Exercise description:
Every line below containing the word "weight" should be found and copied.

[Start of Attachment]

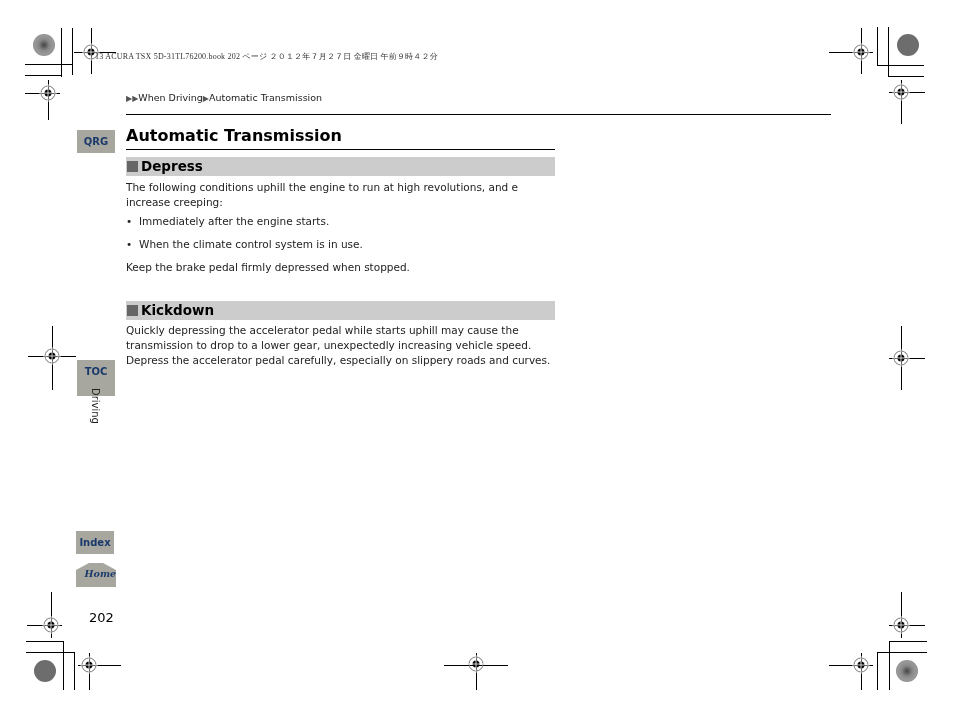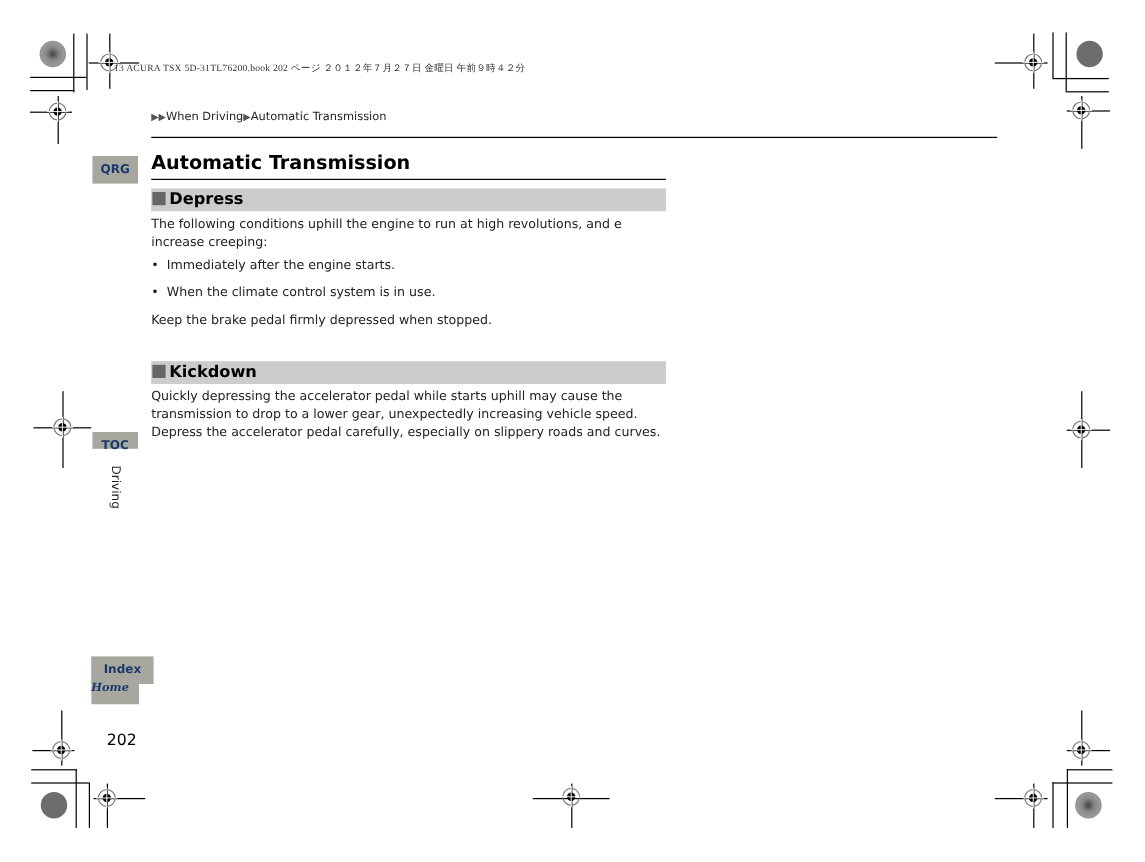--- a/index.html
+++ b/index.html
@@ -23,25 +23,25 @@
     position:absolute; left:126px; top:92px; font-size:9.5px; color:#222; white-space:nowrap;
   }
   .breadcrumb .arrow { color:#555; font-size:8px; }
   .header-rule { position:absolute; left:126px; top:114px; width:705px; height:1px; background:#000; }
 
   .side-tab {
     position:absolute; background:#a7a7a0; color:#1b3a6b; font-weight:bold;
     font-size:10px; text-align:center; line-height:23px;
   }
   .side-tab.qrg { left:77px; top:130px; width:38px; height:23px; }
-  .side-tab.toc { left:77px; top:360px; width:38px; height:14px; }
-  .side-tab.index { left:76px; top:531px; width:52px; height:23px;margin-top:16px; }
+  .side-tab.toc { left:77px; top:360px; width:38px; height:36px; }
+  .side-tab.index { left:76px; top:531px; width:38px; height:23px; }
   .home-tab { position:absolute; left:76px; top:563px; width:40px; height:24px; }
   .home-tab .label {
-    position:absolute; left:0; top:5px; width:40px; text-align:left;
+    position:absolute; left:0; top:5px; width:40px; text-align:right;
     font-family:"DejaVu Serif", serif; font-style:italic; font-weight:bold; font-size:9.5px; color:#1b3a6b;
   }
   .side-section {
     position:absolute; left:90px; top:388px; font-size:10px; color:#222;
     writing-mode:vertical-rl; white-space:nowrap;
   }
 
   .page-title {
     position:absolute; left:126px; top:126px; font-size:16px; font-weight:bold; color:#000; white-space:nowrap;
   }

[End of Attachment]

The answer:
     position:absolute; background:#a7a7a0; color:#1b3a6b; font-weight:bold;
     font-family:"DejaVu Serif", serif; font-style:italic; font-weight:bold; font-size:9.5px; color:#1b3a6b;
     position:absolute; left:126px; top:126px; font-size:16px; font-weight:bold; color:#000; white-space:nowrap;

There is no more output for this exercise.